Back in October, during the United States’ presidential debate season, The Onion featured a story entitled “Nation Tunes In To See Which Sociopath More Likable This Time.” It based its satire on the premise that voters take it as a given that both of the major party presidential candidates – and, indeed, all successful politicians – are sociopaths and simply use the debates to try to decide which candidate is better at pretending to have a conscience. I shared this story and put it into the context of ponerology in a piece of my own called “Ponerology Hits the Onion.”

Then, I came across another Onion piece – this one actually published in 2009 – called “New Study Reveals Most Children Unrepentant Sociopaths.” The story surveys many actually normal characteristics and behaviors of children and, by comparing them to those on the Hare Psychopathy Checklist, manages to portray healthy kids as antisocial monsters. I found the article brilliant on several levels.

Almost all children who exhibit the traits and actions mentioned are simply reflecting appropriate developmental milestones. But, there are those in our culture who really do think of children, either consciously or unconsciously, for various reasons, the way the article portrays them. Such a view of children may both stem from and underlie some of the unhealthy parenting styles that, in our society, are accepted as worthwhile or even necessary to bring children into line. The article uses satire to bring this perspective to light more effectively than a child psychologist giving a lecture could probably ever do.

The article also, by focusing humorously on children rather than seriously on adults, lowers people’s defenses enough to make them aware that sociopathy and the Hare Psychopathy Checklist really do exist.

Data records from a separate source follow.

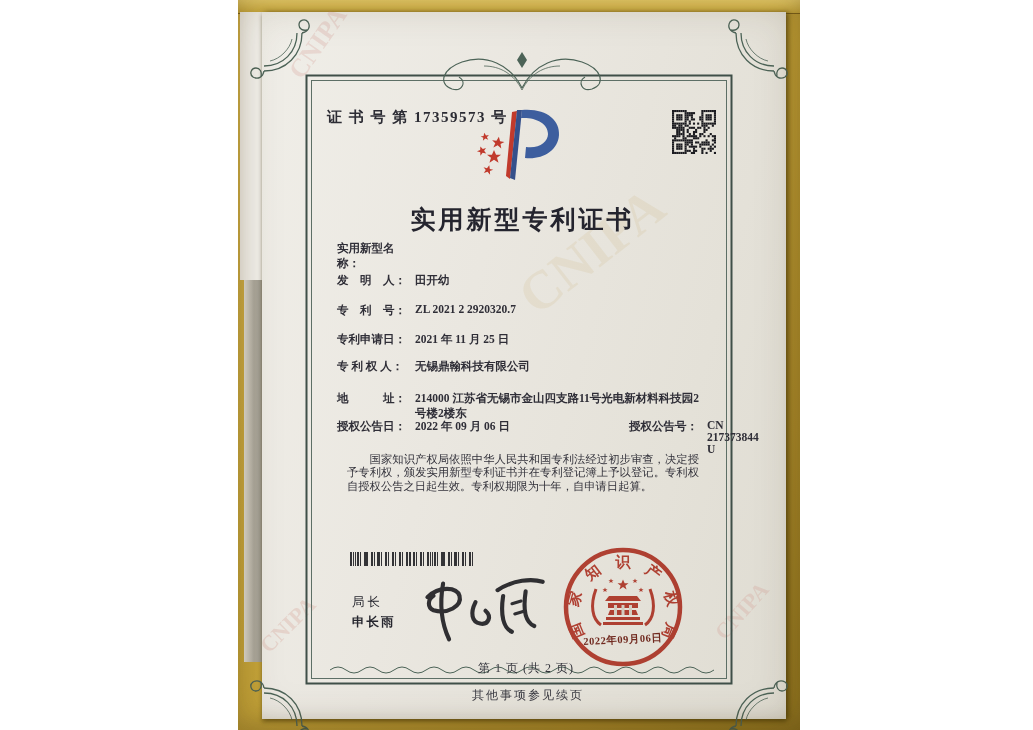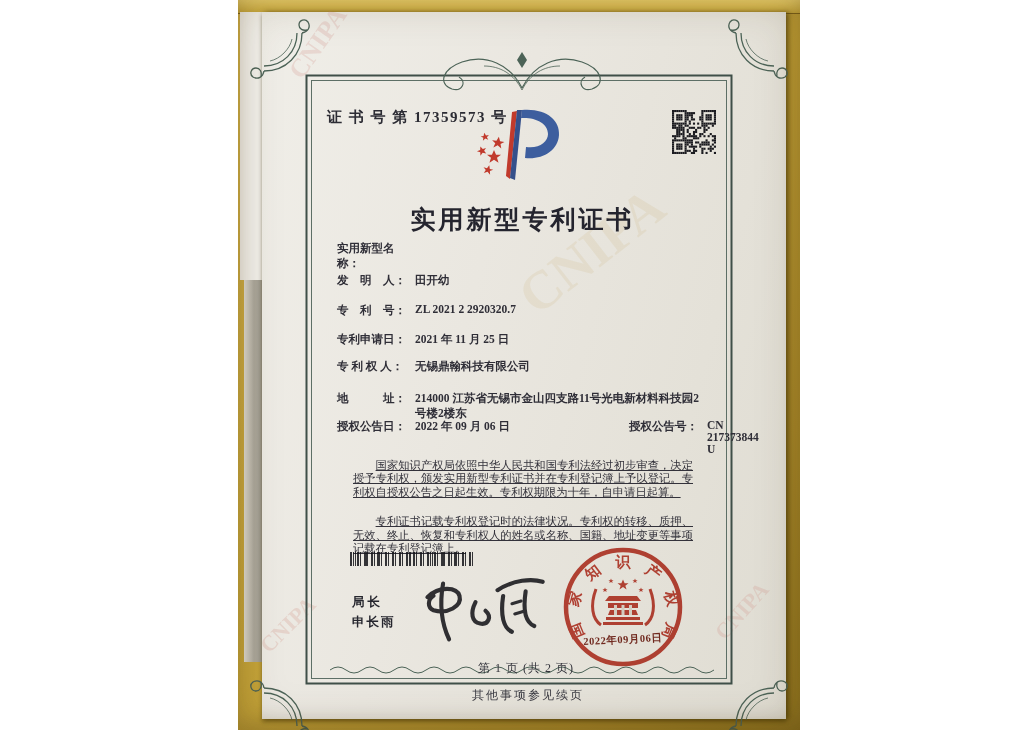--- a/index.html
+++ b/index.html
@@ -27,27 +27,27 @@
   .qr{position:absolute;left:434px;top:110px;width:44px;height:44px;}
 
   .frow{position:absolute;left:99px;display:flex;font-size:11.5px;color:#2f2e37;font-weight:600;}
   .frow .lab{flex:none;width:78px;}
   .frow .val{font-weight:600;}
   .addr-val{width:292px;line-height:14.6px;}
   .pair2{position:absolute;left:292px;top:0;display:flex;font-size:11.5px;font-weight:600;color:#2f2e37;}
 
   .paras{position:absolute;left:99px;top:443px;width:372px;font-size:11.3px;line-height:13.4px;
          color:#33323b;text-align:justify;}
-  .paras p{margin:16px;text-indent:2em;text-decoration:underline;}
+  .paras p{margin:10px;text-indent:2em;}
 
   .barcode{position:absolute;left:112px;top:552px;width:124px;height:14px;opacity:.85;
     background:
       repeating-linear-gradient(90deg,#15151a 0 2px,transparent 2px 3px,#15151a 3px 4px,transparent 4px 7px),
       repeating-linear-gradient(90deg,transparent 0 5px,#15151a 5px 6px,transparent 6px 11px);}
-  .signer-title{position:absolute;left:114px;top:594px;font-size:12.5px;font-weight:700;
+  .signer-title{position:absolute;left:114px;top:594px;font-size:12.5px;font-weight:400;
                 letter-spacing:3px;color:#26262e;}
   .signer-name{position:absolute;left:114px;top:614px;font-size:12.5px;font-weight:700;
                letter-spacing:2px;color:#26262e;}
   .sig{position:absolute;left:178px;top:572px;width:145px;height:75px;transform:rotate(-4deg);}
 
   .seal{position:absolute;left:319px;top:541px;width:132px;height:132px;opacity:.93;
         mix-blend-mode:multiply;}
   .seal-char{font-size:15px;font-weight:bold;fill:#bf3a2b;}
   .seal-date{font-size:10.5px;font-weight:bold;fill:#731d12;letter-spacing:.5px;}
 
@@ -388,21 +388,20 @@
       <span class="lab">授权公告日：</span>
       <span class="val">2022 年 09 月 06 日</span>
       <span class="pair2">
         <span class="lab">授权公告号：</span>
         <span class="val">CN 217373844 U</span>
       </span>
     </div>
 
     <div class="paras">
       <p>国家知识产权局依照中华人民共和国专利法经过初步审查，决定授予专利权，颁发实用新型专利证书并在专利登记簿上予以登记。专利权自授权公告之日起生效。专利权期限为十年，自申请日起算。</p>
-      <p>专利证书记载专利权登记时的法律状况。专利权的转移、质押、无效、终止、恢复和专利权人的姓名或名称、国籍、地址变更等事项记载在专利登记簿上。</p>
     </div>
 
     <div class="barcode"></div>
 
     <div class="signer-title">局长</div>
     <div class="signer-name">申长雨</div>
     <svg class="sig" viewBox="0 0 140 72">
       <g fill="none" stroke="#16161b" stroke-width="4" stroke-linecap="round" opacity=".88">
         <path d="M28,8 C24,24 23,44 30,62"></path>
         <path d="M12,20 C24,10 41,12 43,21 C45,31 30,38 17,33 C11,30 12,22 18,19"></path>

At the same time, there may be a small percentage of children who are psychopaths or sociopaths. This is a very controversial and deeply important topic and debate rages over whether such children really do exist and whether we should be screening children for such conditions. This is discussed at some length in this post from a couple months ago and in books like Savage Spawn: Reflections on Violent Children. The Onion article may provoke people to think about child psychopathy and its implications.

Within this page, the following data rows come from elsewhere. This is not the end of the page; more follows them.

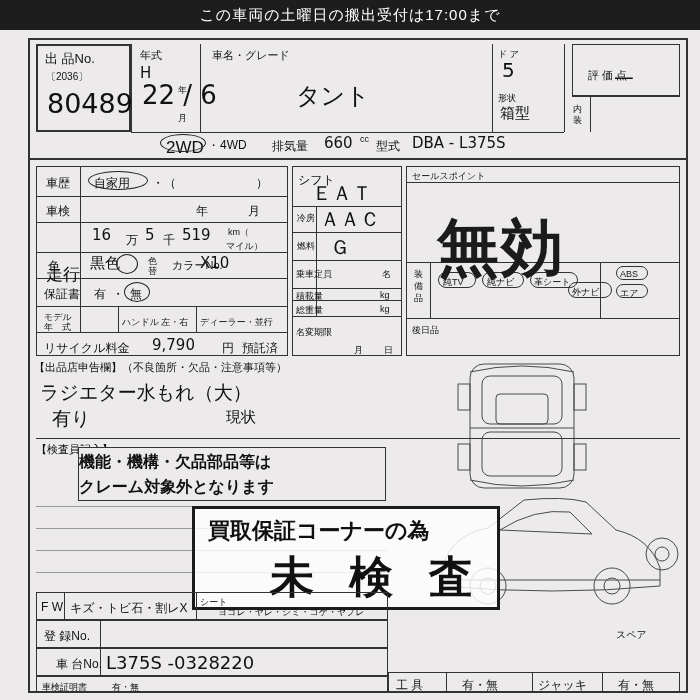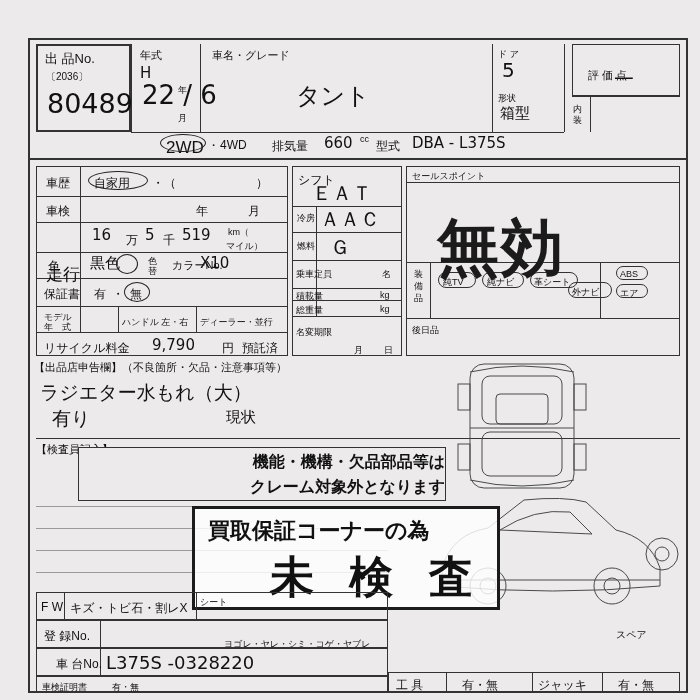--- a/index.html
+++ b/index.html
@@ -49,40 +49,43 @@
     position:absolute;left:208px;top:516px;font-size:22px;font-weight:bold;letter-spacing:0px;
     color:#111;font-family:"DejaVu Sans",sans-serif;
   }
   .stamp-miken{
     position:absolute;left:222px;top:548px;font-size:44px;font-weight:bold;letter-spacing:10px;
     color:#111;font-family:"DejaVu Sans",sans-serif;margin-left:48px;
   }
 
   
   .claim{
-    position:absolute;left:78px;top:447px;width:368px;height:54px;
+    position:absolute;left:78px;top:447px;width:308px;height:54px;
     border:1px solid #333;box-sizing:border-box;background:#eceaea;
-    display:flex;flex-direction:column;align-items:flex-end;justify-content:center;
+    display:flex;flex-direction:column;align-items:flex-start;justify-content:center;
     font-size:16px;line-height:25px;font-weight:bold;
   }
 
   
   .diagram{position:absolute;left:412px;top:358px;width:276px;height:272px;}
 
   
   .legend{position:absolute;left:366px;top:656px;font-size:10px;letter-spacing:0px;color:#111;}
   .hwbig{font-size:27px;}
   .hwmid{font-size:20px;}
   .hwsm{font-size:15px;}
 </style>
 </head>
 <body>
 
 <div class="sheet">
 
+  <div class="banner">
+    <span>この車両の土曜日の搬出受付は17:00まで</span>
+  </div>
 
   <div class="bx" style="left:28px;top:38px;width:660px;height:655px;border:2px solid #333;"></div>
 
   <div class="bx" style="left:28px;top:38px;width:660px;height:122px;border:2px solid #333;"></div>
 
   <div class="bx" style="left:36px;top:44px;width:95px;height:88px;border:2px solid #333;"></div>
   <div class="lbl" style="left:45px;top:50px;font-size:13px;">出 品No.</div>
   <div class="lbl sm" style="left:46px;top:70px;">〔2036〕</div>
   <div class="hand hwbig" style="left:47px;top:88px;">80489</div>
 
@@ -286,21 +289,21 @@
   <div class="stamp-kaitori">買取保証コーナーの為</div>
   <div class="stamp-miken">未 検 査</div>
 
   <div class="ln hl" style="left:36px;top:592px;width:352px;"></div>
   <div class="bx" style="left:36px;top:592px;width:352px;height:28px;"></div>
   <div class="ln vl" style="left:64px;top:592px;height:28px;"></div>
   <div class="ln vl" style="left:196px;top:592px;height:28px;"></div>
   <div class="lbl" style="left:41px;top:600px;font-size:12px;">F W</div>
   <div class="lbl" style="left:70px;top:600px;font-size:12px;">キズ・トビ石・割レX</div>
   <div class="lbl xs" style="left:200px;top:596px;text-align:center;">シート</div>
-  <div class="lbl xs" style="left:224px;top:606px;margin-top:32px;">ヨゴレ・ヤレ・シミ・コゲ・ヤブレ</div>
+  <div class="lbl xs" style="left:218px;top:606px;">ヨゴレ・ヤレ・シミ・コゲ・ヤブレ</div>
 
   <div class="bx" style="left:36px;top:620px;width:352px;height:28px;"></div>
   <div class="ln vl" style="left:100px;top:620px;height:56px;"></div>
   <div class="lbl" style="left:44px;top:628px;font-size:12px;">登 録No.</div>
 
   <div class="bx" style="left:36px;top:648px;width:352px;height:28px;"></div>
   <div class="lbl" style="left:56px;top:656px;font-size:12px;">車 台No.</div>
   <div class="hand" style="left:106px;top:652px;font-size:18px;">L375S -0328220</div>
 
   <div class="bx" style="left:36px;top:676px;width:352px;height:17px;"></div>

The relevance of this particular Onion article was brought home to me recently when I came across a piece by blogger Lyz Lenz entitled “Toddlers Are the Real Psychos,” in which she wonders whether her two-year-old daughter might be a psychopath. She even answered the questions on the Levenson Self-Report Psychopathy Scale, Hare Psychopathy Checklist and Lynam’s Childhood Psychopathy Scale using her daughter’s traits and behaviors as a guide, almost exactly as was facetiously done in the Onion article with the PCL. I later showed Lenz the Onion article, which she had not seen before.

Well, yesterday, The Onion did it yet again. And, this time, they’ve returned to the political aspect of ponerology. Picking up where they left off when considering sociopathy in the presidential debates, they now consider its presence in the legislative branch.

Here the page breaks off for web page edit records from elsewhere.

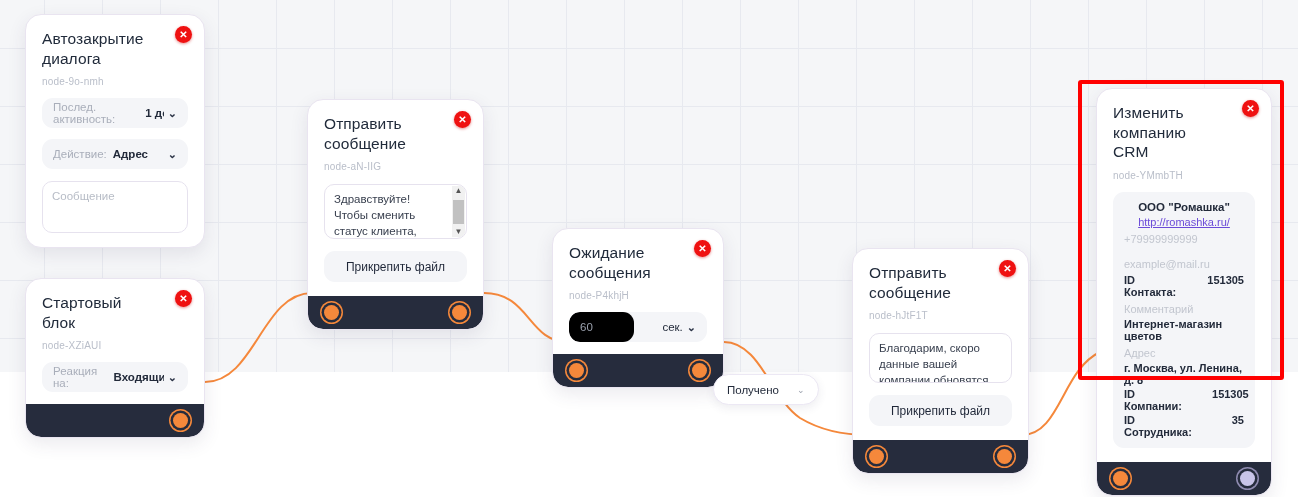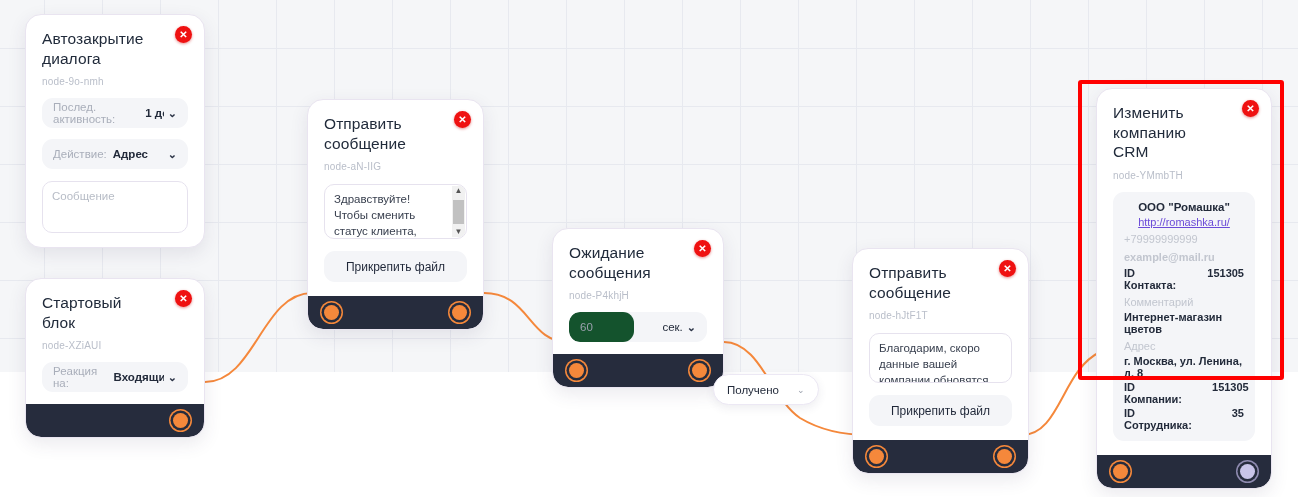--- a/index.html
+++ b/index.html
@@ -230,21 +230,21 @@
       <div class="port right"></div>
     </div>
     <div class="close-btn">✕</div>
   </div>
 
   <div class="node" style="left:552px; top:228px; width:172px;">
     <div class="node-body" style="padding-bottom:12px;">
       <div class="node-title">Ожидание сообщения</div>
       <div class="node-id">node-P4khjH</div>
       <div class="field" style="padding:0; background:#f4f5f8; overflow:hidden;">
-        <div style="background:#14532d;height:30px;width:76px;display:flex;align-items:center;padding-left:11px;color:#9aa0ad;border-radius:11px;">60</div>
+        <div style="background:#000000;height:30px;width:76px;display:flex;align-items:center;padding-left:11px;color:#9aa0ad;border-radius:11px;">60</div>
         <span style="color:#222a3a;font-weight:400;margin-left:28px;">сек.</span>
         <span class="chev" style="margin-right:11px;">⌄</span>
       </div>
     </div>
     <div class="footer">
       <div class="port left"></div>
       <div class="port right"></div>
     </div>
     <div class="close-btn">✕</div>
   </div>
@@ -264,21 +264,21 @@
   </div>
 
   <div class="node" style="left:1096px; top:88px; width:176px;">
     <div class="node-body">
       <div class="node-title">Изменить компанию CRM</div>
       <div class="node-id">node-YMmbTH</div>
       <div class="crm-card">
         <div class="crm-company">ООО "Ромашка"</div>
         <a class="crm-link">http://romashka.ru/</a>
         <div class="crm-muted">+79999999999</div>
-        <div class="crm-muted" style="margin-top:4px;font-weight:bold;">example@mail.ru</div>
+        <div class="crm-muted" style="margin-top:11px;">example@mail.ru</div>
         <div class="crm-row">
           <span>ID Контакта:</span>
           <span>151305</span>
         </div>
         <div class="crm-muted">Комментарий</div>
         <div class="crm-strong">Интернет-магазин цветов</div>
         <div class="crm-muted">Адрес</div>
         <div class="crm-strong">г. Москва, ул. Ленина, д. 8</div>
         <div class="crm-row">
           <span>ID Компании:</span>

The video is called “Authorities On Alert As Hundreds Of Crazed Sociopaths Enter Congressional Chambers.” As you might guess, the “crazed sociopaths” in question are the Members of Congress themselves, who are also described as “manipulative,” “extremely dangerous,” and “lunatics, many of whom are believed to suffer from severe personality disorders.”

I don’t think it’s an accident that The Onion keeps revisiting, from different angles, these ponerologic topics. Its writers have demonstrated consistently, for years, remarkable ability to zero in on and surface key issues lurking in our society’s underbelly. I believe some of them have come to understand how essential it is strategically, if we are ever to significantly improve our world, to consider whether our politicians or others – even, in some cases, perhaps, our children – have conditions that limit their very capacity for empathy or conscience.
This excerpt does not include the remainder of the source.